Data
------

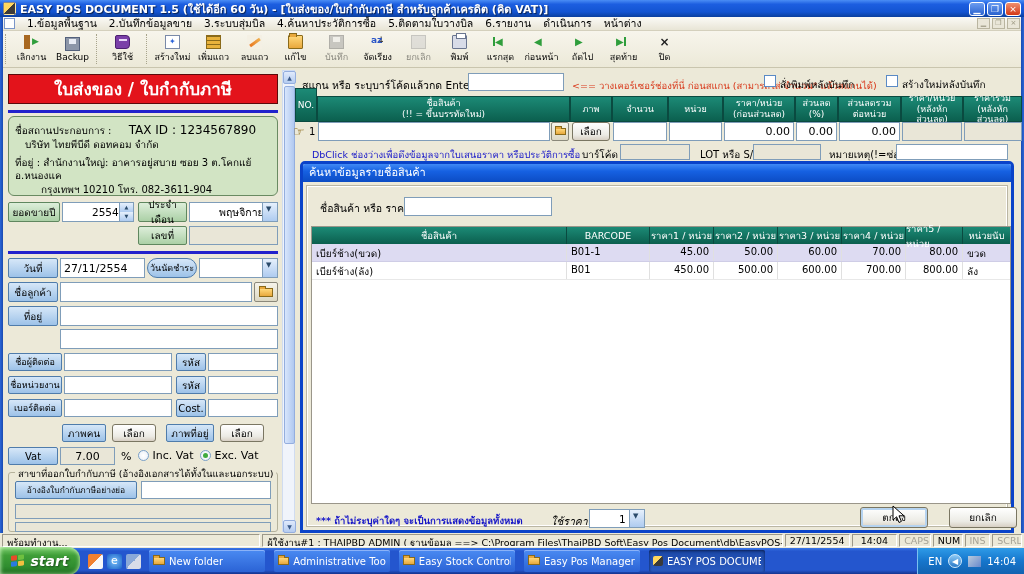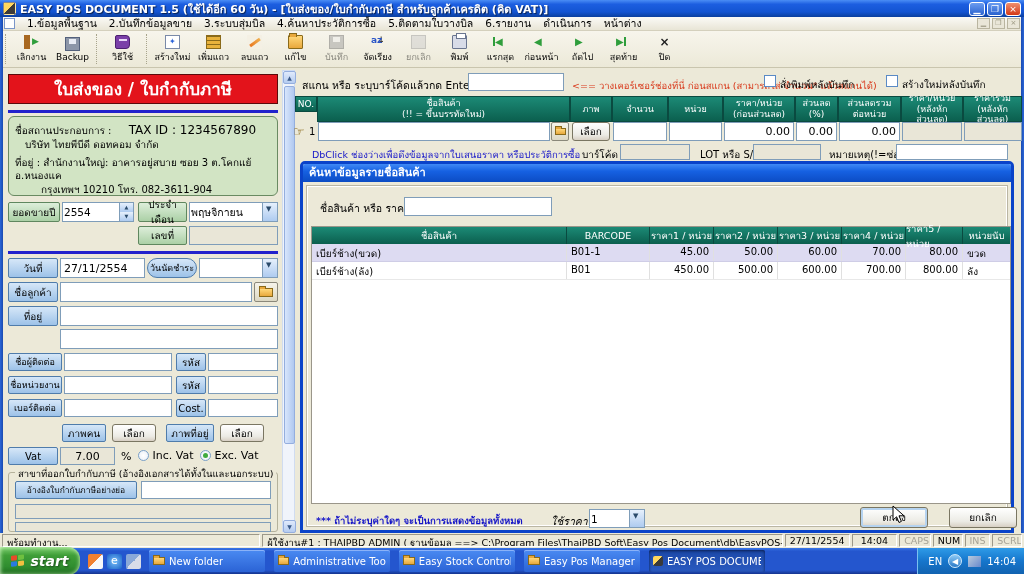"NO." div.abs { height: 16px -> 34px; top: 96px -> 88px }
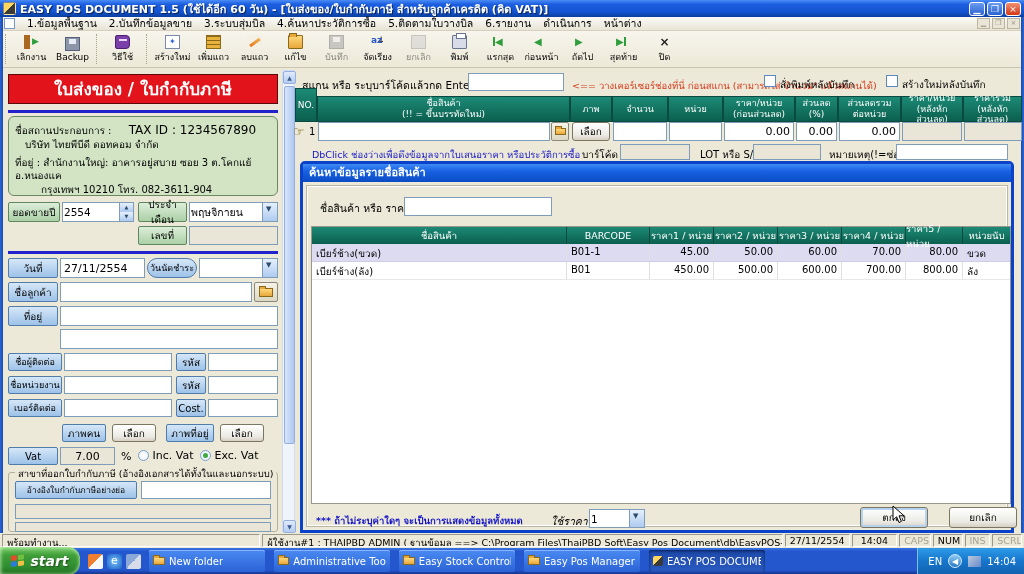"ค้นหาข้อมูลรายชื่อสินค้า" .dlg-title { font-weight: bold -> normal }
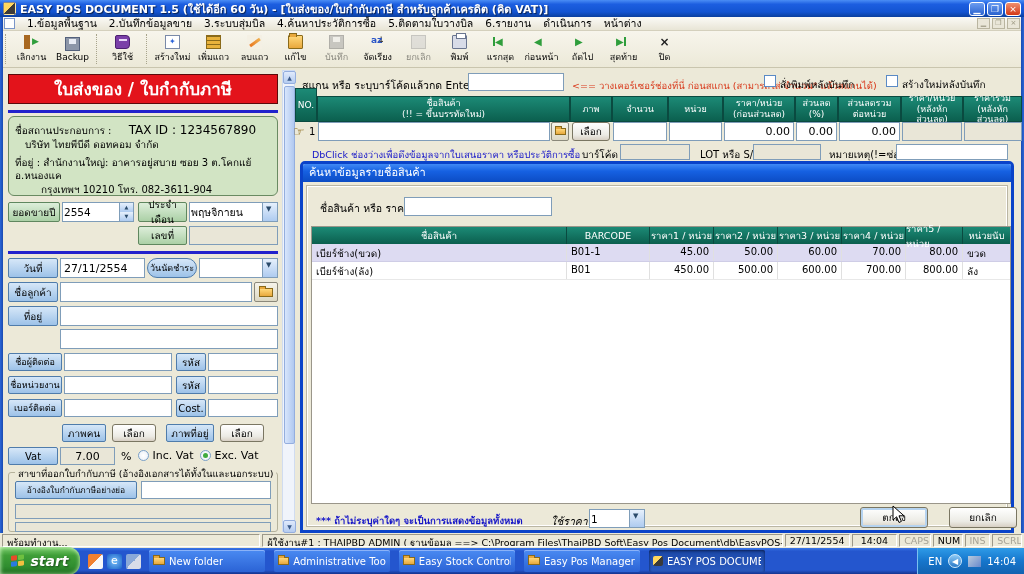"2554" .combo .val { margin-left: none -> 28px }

------

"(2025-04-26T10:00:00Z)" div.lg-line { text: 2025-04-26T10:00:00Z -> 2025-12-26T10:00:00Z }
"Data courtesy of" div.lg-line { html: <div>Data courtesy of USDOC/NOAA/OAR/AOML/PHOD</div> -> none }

------

Both boundary lines included, write out word for word only the lines above from the one containing "height: 16px ->" to the one containing "margin-left: none ->", leaving out any pictures.

Solved exercise
"NO." div.abs { height: 16px -> 34px; top: 96px -> 88px }
"ค้นหาข้อมูลรายชื่อสินค้า" .dlg-title { font-weight: bold -> normal }
"2554" .combo .val { margin-left: none -> 28px }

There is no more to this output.